Die neunzehnjährige Erle, deren Freund Matti zur Armee einberufen wird, lernt einen kubanischen Studenten kennen. Sie will Matti nicht weh tun und führt ein Doppelleben, das sie in Konflikte bringt. Als Orestes plötzlich nach Kuba zurückmuss, kümmert sich Erle nicht mehr um Studium und Prüfungen, dabei wäre sie gern Lehrerin geworden. Probleme über Probleme, aber Erle schlägt alle Hilfsangebote aus.
LESEPROBE:
Das muss Liebe sein.
Mein Verstand macht mir Vorwürfe, aber ich komme mir schön und glücklich vor.
Ich werde an Matti schreiben: Du, ich habe jemanden kennengelernt und glaube, bisher gar nicht gewusst zu haben, was Liebe überhaupt ist.
Das kann man nicht schreiben.
Draußen ballt sich Schnee. Im All ziehen Gestirne ihre Bahn. Feuchtigkeit dringt in Poren und Kleider. Noch nie habe ich das Wort „ich“ so bewusst gedacht. Ich, ich bin mehr als eine Königin.
Oft wusste ich nicht, was ich von einem zum anderen Tag wollte. Heute weiß ich es: Ich will ihn wiedersehen.
Ist mein starkes Gefühl eine große Untugend?
Ich weiß: Das ziemt sich nicht, das ist frivol, du bist untreu, ein Luder, nicht verkommen, also noch zu retten; aber wenn du so weitermachen solltest, dann sieht man dich nicht mal mehr durch den Zaun an.

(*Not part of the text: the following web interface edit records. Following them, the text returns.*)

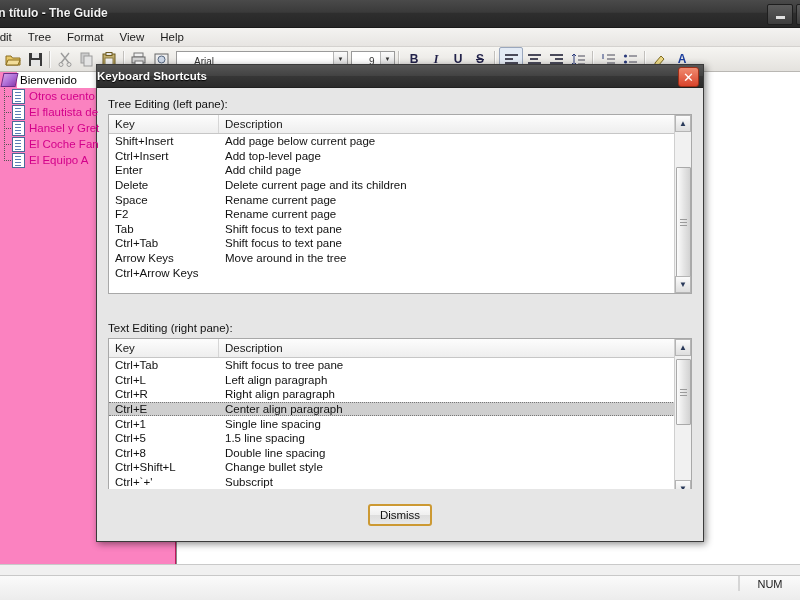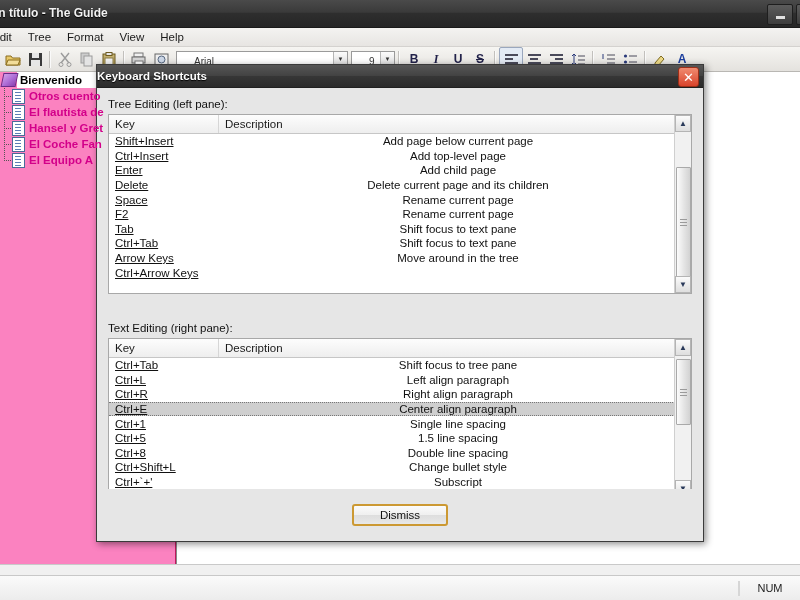"Bienvenido" .treepane { font-weight: bold -> none }
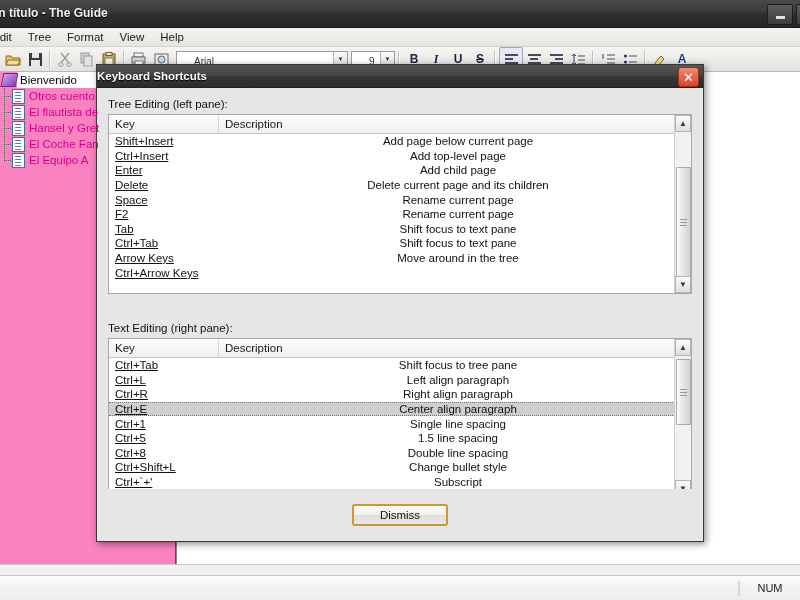"Shift+Insert" .lb-row .c-key { text-decoration: underline -> none }
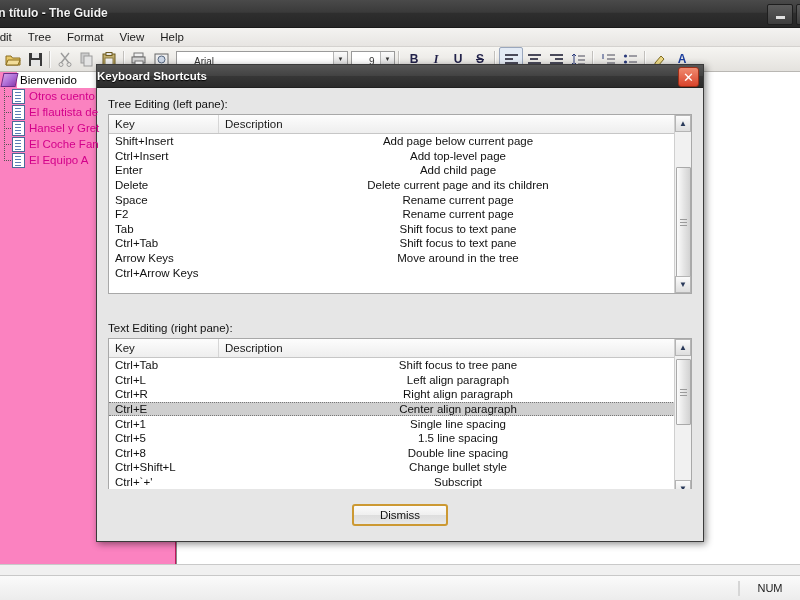"Add page below current page" .lb-row .c-desc { text-align: center -> none }
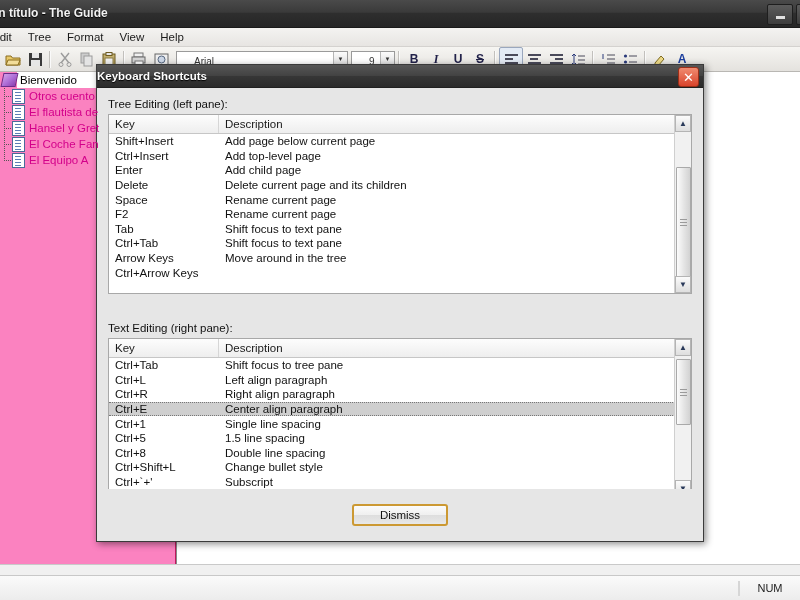"Dismiss" .btn-dismiss { width: 96px -> 64px }
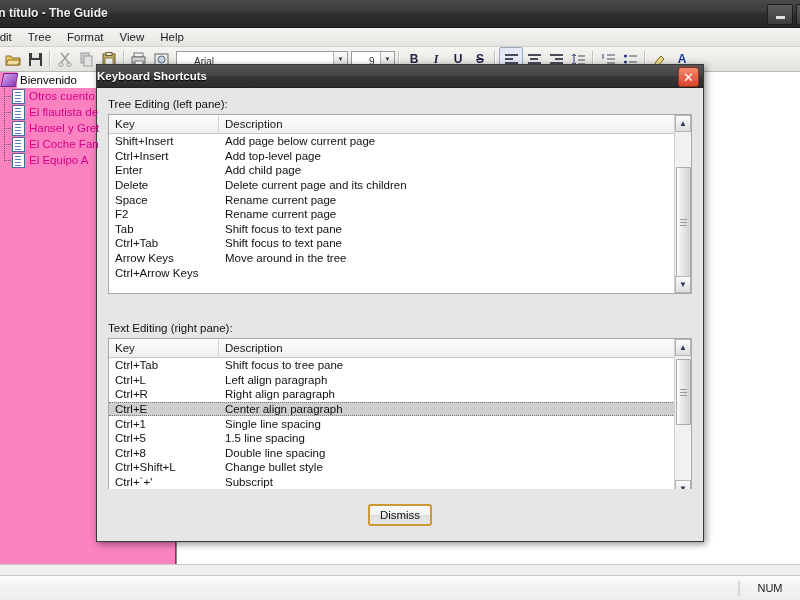"NUM" .statusbar { align-items: center -> none }
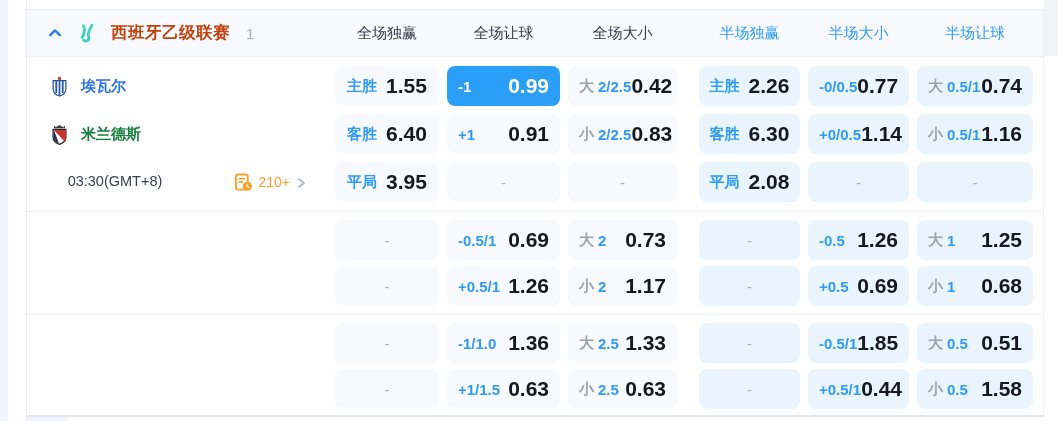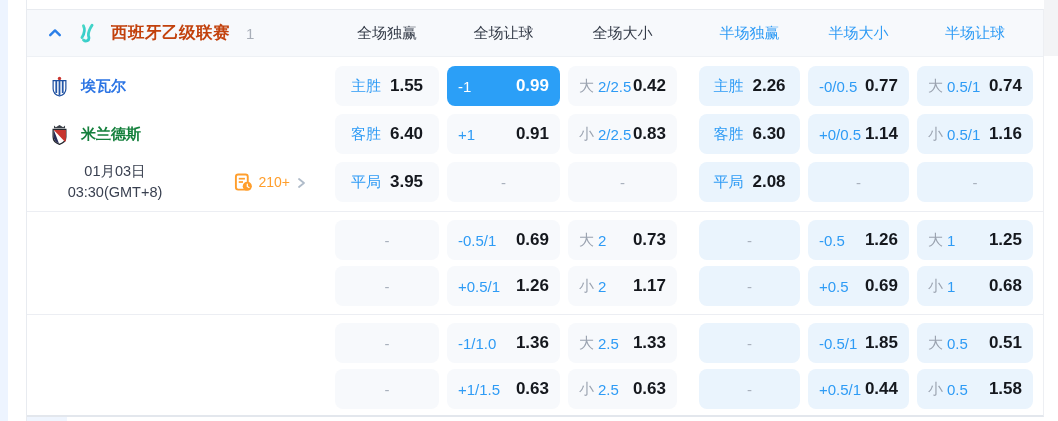"主胜" .lab { font-weight: none -> bold }
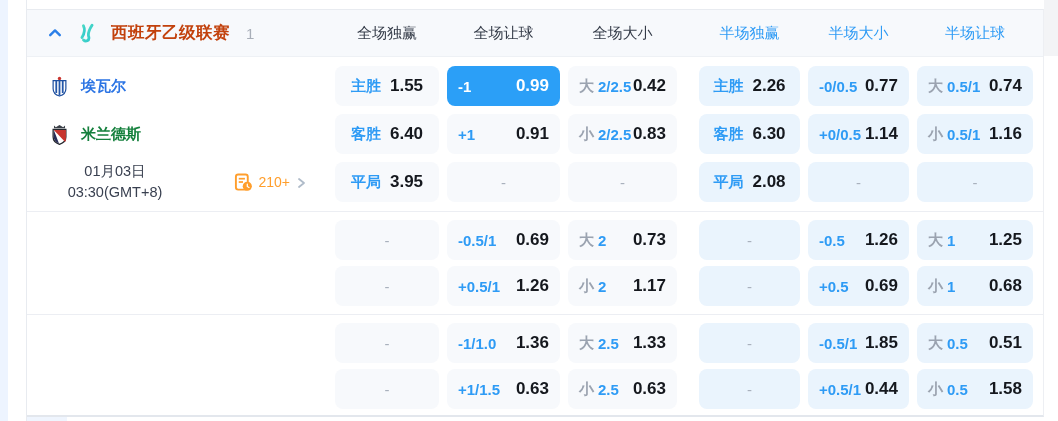"1.55" .val { font-size: 17px -> 21px }
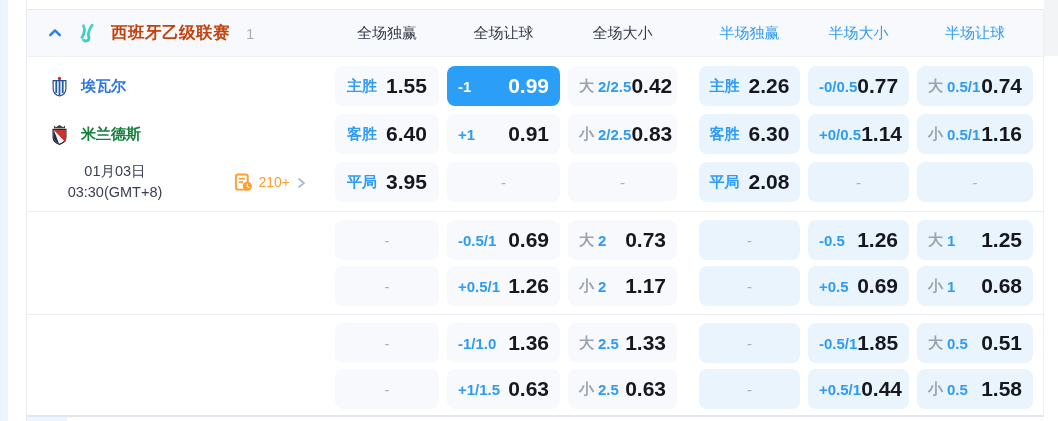"01月03日" div { html: <div>01月03日</div> -> none }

Das kann man von mir sagen. Die Leute können sich von mir aus die Finger steif zählen, wenn sie mir sagen wollen, was ich alles bin.
Es ist mir egal.
Über Nacht taut es. Der Boden verliert die schützende Schneedecke, aber dann setzt wieder Barfrost ein, der sich in die nackte Erde beißt.
Nun wird mir bange. Ich warte auf ein Zeichen. Hundertmal sehe ich sein Bild, in Straßen, an Haltestellen, hinter Fenstern, in unserem Zimmer. Ich werde noch tagblind.
Bang wird mir, weil ich denke: Ob er sich an mich erinnert? Ob er mich wiedersehen will? Da soll man heiter und festbleiben. Ich schreibe den Satz auf den Zettelblock in unserem Zimmer: Für mich gibt es nichts Schöneres auf der Welt als ein Liebespaar, und wenn ich jemanden sagen höre, lieben bedeutet, die eigene Freiheit und Integrität zu verlieren, frage ich, ob wir von demselben Gefühl sprechen. Der Satz stammt von Anne Philipe. Aber zur Zeit, da ich ihn noch nicht wiedergesehen habe, fühle ich mich unfrei.
Manchmal schreibt mir Mattis Mutter. Sie ist eine berühmte Briefschreiberin, sie schreibt täglich an irgendwen.